While the vogue for Kickstarter hardware projects seems to be ebbing, there are still some fascinating ideas popping up on the platform. One brought to my attention recently is the Designer Keyboard, which uses a split and tilted design for improved ergonomics. It also provides space for pointing devices to be placed centrally, such as a 3D mouse or trackpad.

While we have seen iterations on this theme before – most notably, the Ergodox – the Designer Keyboard takes things in a slightly different direction. The keyboard includes an integrated wrist and palm rest, designed to keep your wrists in a more ergonomic position. It also includes two quartets of keys tilted towards the centre of the two-board setup, presumably where the modifiers and other special keys will be positioned. This is a smaller assortment than is offered on the Ergodox, with no provision for double-width or double-height keys. Bluetooth 5.0 is also used, which seems to have eliminated the need for an ugly cable to join the two sections of the keyboard together.

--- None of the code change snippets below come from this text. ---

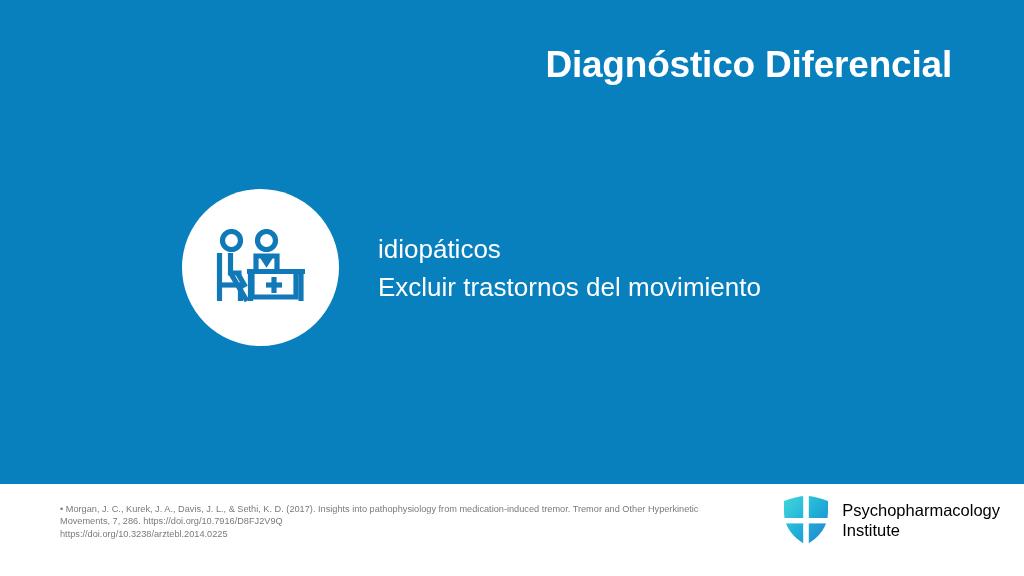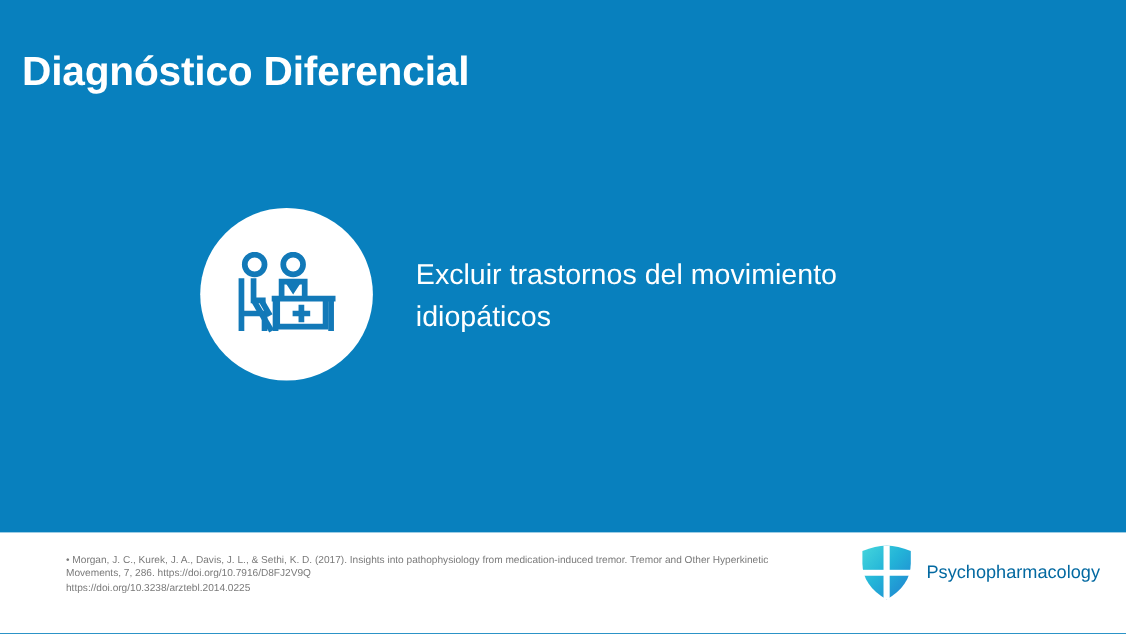--- a/index.html
+++ b/index.html
@@ -19,28 +19,27 @@
     height: 576px;
     background: #0880be;
     overflow: hidden;
   }
   
   #slide-title {
     position: absolute;
     left: 0;
     top: 42px;
     width: 952px;
-    text-align: left;
+    text-align: right;
     color: #ffffff;
     font-size: 37px;
     font-weight: bold;
     letter-spacing: -0.2px;
     line-height: 46px;
     font-family: "Liberation Sans", sans-serif;
-    margin-left: 20px;
   }
   
   #icon-circle {
     position: absolute;
     left: 182px;
     top: 189px;
     width: 157px;
     height: 157px;
     background: #ffffff;
     border-radius: 50%;
@@ -93,21 +92,21 @@
     display: flex;
     align-items: center;
     gap: 12px;
   }
   #logo-mark {
     width: 48px;
     height: 52px;
     flex: 0 0 auto;
   }
   #logo-text {
-    color: #0369a1;
+    color: #000000;
     font-size: 16.5px;
     line-height: 20px;
     font-family: "Liberation Sans", sans-serif;
   }
   #logo-text div { white-space: nowrap; }
 </style>
 </head>
 <body>
 
 <div id="slide">
@@ -145,22 +144,22 @@
           <path d="M48 27 L52.5 34 L57 27"></path>
 
           <path d="M60 48 L60 64"></path>
           <path d="M52 56 L68 56"></path>
         </g>
       </svg>
     </span>
   </div>
 
   <div id="body-text">
+    <div>idiopáticos</div>
     <div>Excluir trastornos del movimiento</div>
-    <div>idiopáticos</div>
   </div>
 
   <div id="footer">
 
     <div id="citations">
       <div class="cite-line">• Morgan, J. C., Kurek, J. A., Davis, J. L., &amp; Sethi, K. D. (2017). Insights into pathophysiology from medication-induced tremor. Tremor and Other Hyperkinetic</div>
       <div class="cite-line">Movements, 7, 286. https://doi.org/10.7916/D8FJ2V9Q</div>
       <div class="cite-line">https://doi.org/10.3238/arztebl.2014.0225</div>
     </div>
 
@@ -175,18 +174,19 @@
             </linearGradient>
           </defs>
           <path d="M24 51 C10 43 2 32 2 18 L2 7 C10 4 17 2 24 2 C31 2 38 4 46 7 L46 18 C46 32 38 43 24 51 Z" fill="url(#shieldGrad)"></path>
 
           <rect x="21.2" y="2" width="5.6" height="49" fill="#ffffff"></rect>
           <rect x="2" y="24" width="44" height="5.4" fill="#ffffff"></rect>
         </svg>
       </span>
       <span id="logo-text">
         <div>Psychopharmacology</div>
+        <div>Institute</div>
       </span>
     </div>
 
   </div>
 
 </div>
 
 </body></html>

Another big change is the use of a concave well for each half of the board, something that was popularised (in keyboard circles, anyway) by the Maltron decades ago. The idea is to match the height of the keys with the length of the finger pressing them, with the central keys set deeper. These keyboards are popular with enthusiasts, but at £400 are simply too expensive for the average user to consider. Unfortunately, the Designer Keyboard is also expensive, with the keyboard costing around £300 on Kickstarter for a unit with Red, Black, Brown or Blue Cherry MX RGB switches.

With only three days to go on the Designer Keyboard crowd-funding project and £19,000 to raise, it seems unlikely that the Kickstarter will be successful. However, we hope that the Hong Kong team behind the Designer Keyboard will continue pursuing this idea, as a greater variety of ergonomic mechanical keyboards on the market can only be a good thing.